Entropy optimality: Non-negative rank lower bounds

Using the notation from the last post, our goal is now to prove the following theorem.

Theorem 1 For every {m \geq 1} and {g : \{0,1\}^m \rightarrow \mathbb R_+} , there is a constant {C=C(g)} such that for all {n \geq 2m} ,

\displaystyle  \mathrm{rank}_+(M_n^g) \geq C \left(\frac{n}{\log n}\right)^{\mathrm{deg}_J(g)-1}\,.

1.1. Convex relaxations of non-negative rank

Before getting to the proof, let us discuss the situation in somewhat more generality. Consider finite sets {X} and {Y} and a matrix {M : X \times Y \rightarrow \mathbb R_+} with {r=\mathrm{rank}_+(M)} .

In order to use entropy-maximization, we would like to define a convex set of low non-negative rank factorizations (so that maximizing entropy over this set will give us a “simple” factorization).

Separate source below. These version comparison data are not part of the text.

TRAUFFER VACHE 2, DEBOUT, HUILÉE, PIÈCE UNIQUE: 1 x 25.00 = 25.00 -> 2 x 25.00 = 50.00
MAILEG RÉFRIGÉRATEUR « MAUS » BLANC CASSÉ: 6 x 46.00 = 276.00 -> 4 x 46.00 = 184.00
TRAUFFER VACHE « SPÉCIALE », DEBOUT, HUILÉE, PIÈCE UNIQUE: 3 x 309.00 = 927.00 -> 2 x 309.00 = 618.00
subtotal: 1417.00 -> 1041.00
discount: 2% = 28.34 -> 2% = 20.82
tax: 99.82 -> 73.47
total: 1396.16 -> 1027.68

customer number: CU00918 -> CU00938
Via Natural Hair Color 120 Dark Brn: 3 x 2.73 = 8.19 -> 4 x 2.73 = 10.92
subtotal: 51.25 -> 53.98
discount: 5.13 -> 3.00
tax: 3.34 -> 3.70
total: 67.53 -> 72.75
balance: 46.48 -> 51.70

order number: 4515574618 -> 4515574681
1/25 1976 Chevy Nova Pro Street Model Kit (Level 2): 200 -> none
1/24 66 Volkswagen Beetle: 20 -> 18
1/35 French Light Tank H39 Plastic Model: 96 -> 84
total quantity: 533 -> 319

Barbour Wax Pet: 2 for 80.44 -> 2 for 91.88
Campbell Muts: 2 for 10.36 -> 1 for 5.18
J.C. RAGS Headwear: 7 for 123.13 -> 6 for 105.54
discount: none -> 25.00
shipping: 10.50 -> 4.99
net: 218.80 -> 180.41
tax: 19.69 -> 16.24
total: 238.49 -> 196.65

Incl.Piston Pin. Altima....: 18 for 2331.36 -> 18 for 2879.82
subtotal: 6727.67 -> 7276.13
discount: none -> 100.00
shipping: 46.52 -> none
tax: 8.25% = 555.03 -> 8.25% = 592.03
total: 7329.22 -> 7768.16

But the convex hull of {\{ N \in \mathbb R_+^{X \times Y} : \mathrm{rank}_+(N) = 1 \}} is precisely the set of all non-negative matrices.

Instead, let us proceed analytically. For simplicity, let us equip both {X} and {Y} with the uniform measure. Let {\mathcal Q = \{ b : Y \rightarrow \mathbb R_+ \mid \|b\|_1 = 1\}} denote the set of probability densities on {Y} . Now define

\displaystyle  \alpha_+(N) = \min \Big\{ \alpha : \exists A \in \mathbb R_+^{X \times k}, B \in \mathbb R_+^{k \times Y} \textrm{ with } N=AB, \textrm{ and}

\displaystyle  \qquad\qquad\qquad\qquad\qquad\{B_1, \ldots, B_k\} \subseteq \mathcal Q, \textrm{ and }

\displaystyle  \hphantom{\{B_1, \ldots, B_k\} \subseteq \mathcal Q,} \max_{i \in [k]} \|B_i\|_{\infty} \leq \alpha, \sum_{i=1}^k \|A^{(i)}\|_{\infty} \leq \alpha\Big\}.

Here {\{A^{(i)}\}} are the columns of {A} and {\{B_i\}} are the rows of {B} . Note that now {k} is unconstrained.

Observe that {\alpha_+} is a convex function. To see this, given a pair {N=AB} and {N'=A'B'} , write

\displaystyle  \frac{N+N'}{2} = \left(\begin{array}{cc} \frac12 A & \frac12 A' \end{array}\right) \left(\begin{array}{l} \vphantom{\bigoplus} B \\ \vphantom{\bigoplus} B' \end{array}\right)\,,

witnessing the fact that {\alpha_+(\frac12(N+N')) \leq \frac12 \alpha_+(N) + \frac12 \alpha_+(N')} .

1.2. A truncation argument

So the set {\{ N : \alpha_+(N) \leq c \}} is convex, but it’s not yet clear how this relates to {\mathrm{rank}_+} . We will see now that low non-negative rank matrices are close to matrices with {\alpha_+} small. In standard communication complexity/discrepancy arguments, this corresponds to discarding “small rectangles.”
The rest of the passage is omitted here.